About this task: Return the following from the records below: each line, word for word, starting with the line that contains "квартиры, а соб-</span>" and going on through the line that contains "Европейского Союза дей-</span>", with nothing outside that range.

Front-end code edit data:

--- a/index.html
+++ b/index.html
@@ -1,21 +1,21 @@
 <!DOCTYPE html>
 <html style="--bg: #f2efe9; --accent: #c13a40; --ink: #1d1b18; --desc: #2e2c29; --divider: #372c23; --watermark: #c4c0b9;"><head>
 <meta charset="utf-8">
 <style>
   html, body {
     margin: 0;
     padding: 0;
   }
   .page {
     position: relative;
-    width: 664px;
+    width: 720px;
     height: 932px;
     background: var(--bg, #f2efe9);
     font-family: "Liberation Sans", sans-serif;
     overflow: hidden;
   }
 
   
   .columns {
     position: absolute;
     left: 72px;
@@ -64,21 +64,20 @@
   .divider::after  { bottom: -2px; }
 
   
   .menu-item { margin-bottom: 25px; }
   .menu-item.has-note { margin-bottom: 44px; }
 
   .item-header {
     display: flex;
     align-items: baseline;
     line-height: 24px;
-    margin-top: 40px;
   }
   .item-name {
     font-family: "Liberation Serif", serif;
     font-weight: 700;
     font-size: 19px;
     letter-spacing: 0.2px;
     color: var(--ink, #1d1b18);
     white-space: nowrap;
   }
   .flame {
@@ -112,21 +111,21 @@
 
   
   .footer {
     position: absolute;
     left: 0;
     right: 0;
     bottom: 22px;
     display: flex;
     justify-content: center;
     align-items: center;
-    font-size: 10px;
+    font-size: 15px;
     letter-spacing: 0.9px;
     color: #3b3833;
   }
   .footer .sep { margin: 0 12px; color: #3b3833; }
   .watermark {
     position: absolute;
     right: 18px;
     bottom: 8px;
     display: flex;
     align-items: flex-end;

...

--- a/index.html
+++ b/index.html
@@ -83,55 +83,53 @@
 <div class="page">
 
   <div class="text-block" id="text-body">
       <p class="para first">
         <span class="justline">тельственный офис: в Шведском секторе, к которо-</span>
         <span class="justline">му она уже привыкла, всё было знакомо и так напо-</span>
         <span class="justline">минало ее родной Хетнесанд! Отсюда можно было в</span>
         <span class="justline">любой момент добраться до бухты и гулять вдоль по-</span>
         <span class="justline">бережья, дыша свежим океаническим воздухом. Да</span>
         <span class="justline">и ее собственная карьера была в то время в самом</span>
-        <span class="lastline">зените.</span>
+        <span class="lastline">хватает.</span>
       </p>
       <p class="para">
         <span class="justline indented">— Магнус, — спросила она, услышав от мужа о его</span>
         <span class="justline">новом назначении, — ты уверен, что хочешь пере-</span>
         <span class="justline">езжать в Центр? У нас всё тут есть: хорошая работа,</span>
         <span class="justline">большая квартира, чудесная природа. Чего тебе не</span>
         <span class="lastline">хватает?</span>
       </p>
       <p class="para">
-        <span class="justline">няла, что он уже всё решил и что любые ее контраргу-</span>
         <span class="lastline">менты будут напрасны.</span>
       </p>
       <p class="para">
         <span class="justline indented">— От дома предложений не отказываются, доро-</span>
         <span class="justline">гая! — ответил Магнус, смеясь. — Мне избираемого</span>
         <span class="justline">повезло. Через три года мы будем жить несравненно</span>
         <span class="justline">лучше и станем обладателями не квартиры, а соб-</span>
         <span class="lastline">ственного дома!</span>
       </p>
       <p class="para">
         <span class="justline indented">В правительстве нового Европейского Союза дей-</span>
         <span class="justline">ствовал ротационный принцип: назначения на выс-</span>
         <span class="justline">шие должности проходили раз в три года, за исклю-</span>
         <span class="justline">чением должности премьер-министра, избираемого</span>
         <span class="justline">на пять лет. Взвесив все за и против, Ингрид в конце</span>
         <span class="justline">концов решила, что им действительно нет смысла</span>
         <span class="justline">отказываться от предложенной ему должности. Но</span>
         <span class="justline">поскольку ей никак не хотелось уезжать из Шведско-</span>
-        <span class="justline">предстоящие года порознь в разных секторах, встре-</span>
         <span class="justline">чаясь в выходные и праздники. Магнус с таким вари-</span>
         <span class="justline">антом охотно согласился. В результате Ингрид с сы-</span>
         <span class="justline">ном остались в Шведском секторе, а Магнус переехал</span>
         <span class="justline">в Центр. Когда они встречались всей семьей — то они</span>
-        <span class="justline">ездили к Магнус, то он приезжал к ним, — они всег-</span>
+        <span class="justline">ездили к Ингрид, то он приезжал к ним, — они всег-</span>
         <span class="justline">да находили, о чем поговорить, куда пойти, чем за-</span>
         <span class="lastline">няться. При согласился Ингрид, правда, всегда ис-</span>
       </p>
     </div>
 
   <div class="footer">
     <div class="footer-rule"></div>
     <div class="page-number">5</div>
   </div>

Solution for this problem:
         <span class="justline">лучше и станем обладателями не квартиры, а соб-</span>
         <span class="lastline">ственного дома!</span>
       </p>
       <p class="para">
         <span class="justline indented">В правительстве нового Европейского Союза дей-</span>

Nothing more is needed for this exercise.